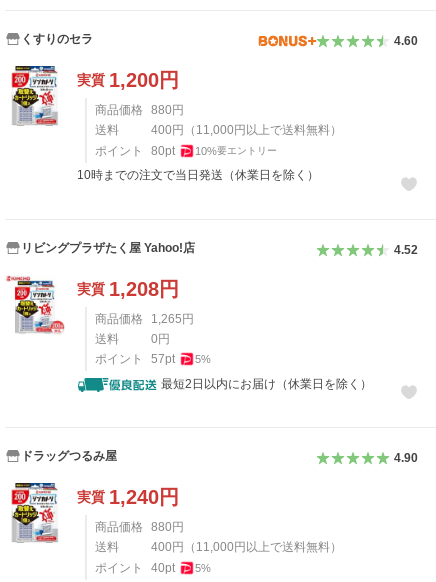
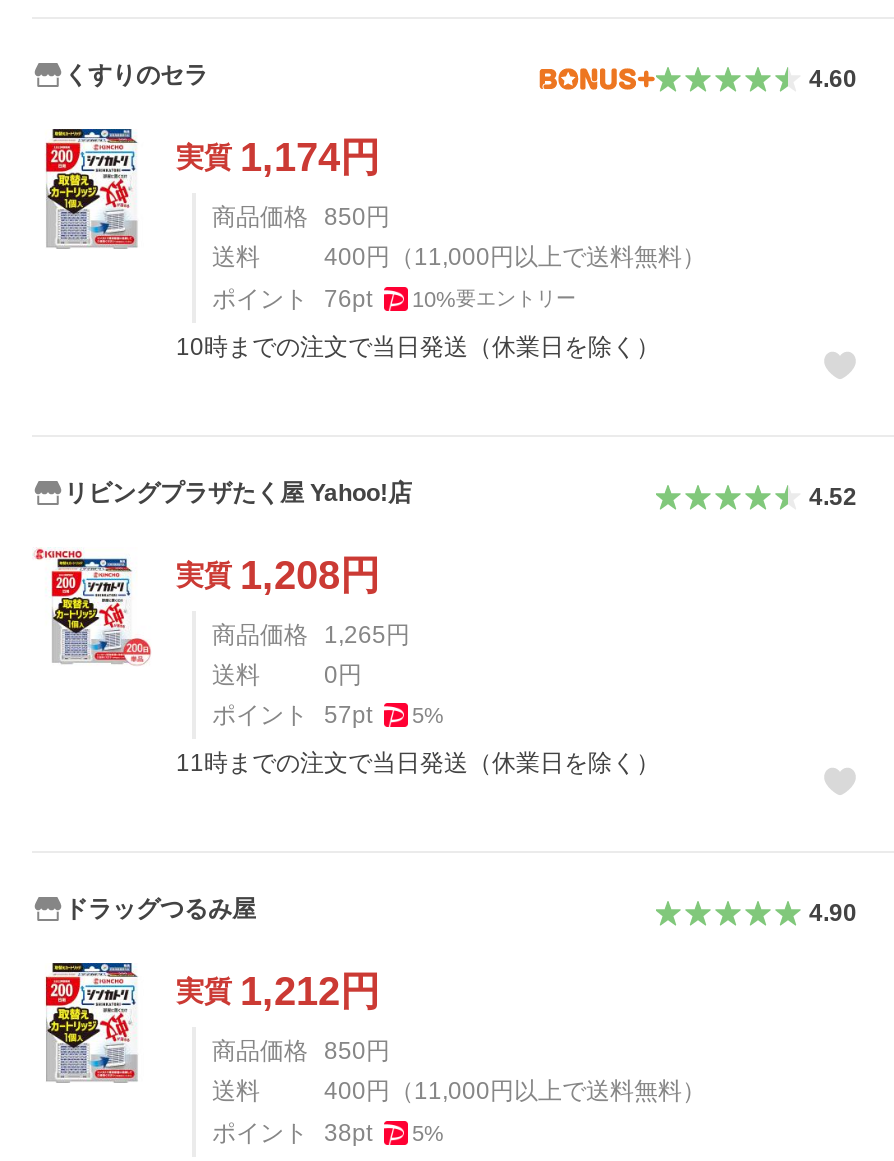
- 実質1,200円
+ 実質1,174円

- 商品価格 880円
+ 商品価格 850円

- ポイント 80pt 10%要エントリー
+ ポイント 76pt 10%要エントリー

- 最短2日以内にお届け（休業日を除く）
+ 11時までの注文で当日発送（休業日を除く）

- 実質1,240円
+ 実質1,212円

- 商品価格 880円
+ 商品価格 850円

- ポイント 40pt 5%
+ ポイント 38pt 5%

ASSIGNMENT —
Give back the records exactly, minus any pictures.

RESPONSE —
- 実質1,200円
+ 実質1,174円

- 商品価格 880円
+ 商品価格 850円

- ポイント 80pt 10%要エントリー
+ ポイント 76pt 10%要エントリー

- 最短2日以内にお届け（休業日を除く）
+ 11時までの注文で当日発送（休業日を除く）

- 実質1,240円
+ 実質1,212円

- 商品価格 880円
+ 商品価格 850円

- ポイント 40pt 5%
+ ポイント 38pt 5%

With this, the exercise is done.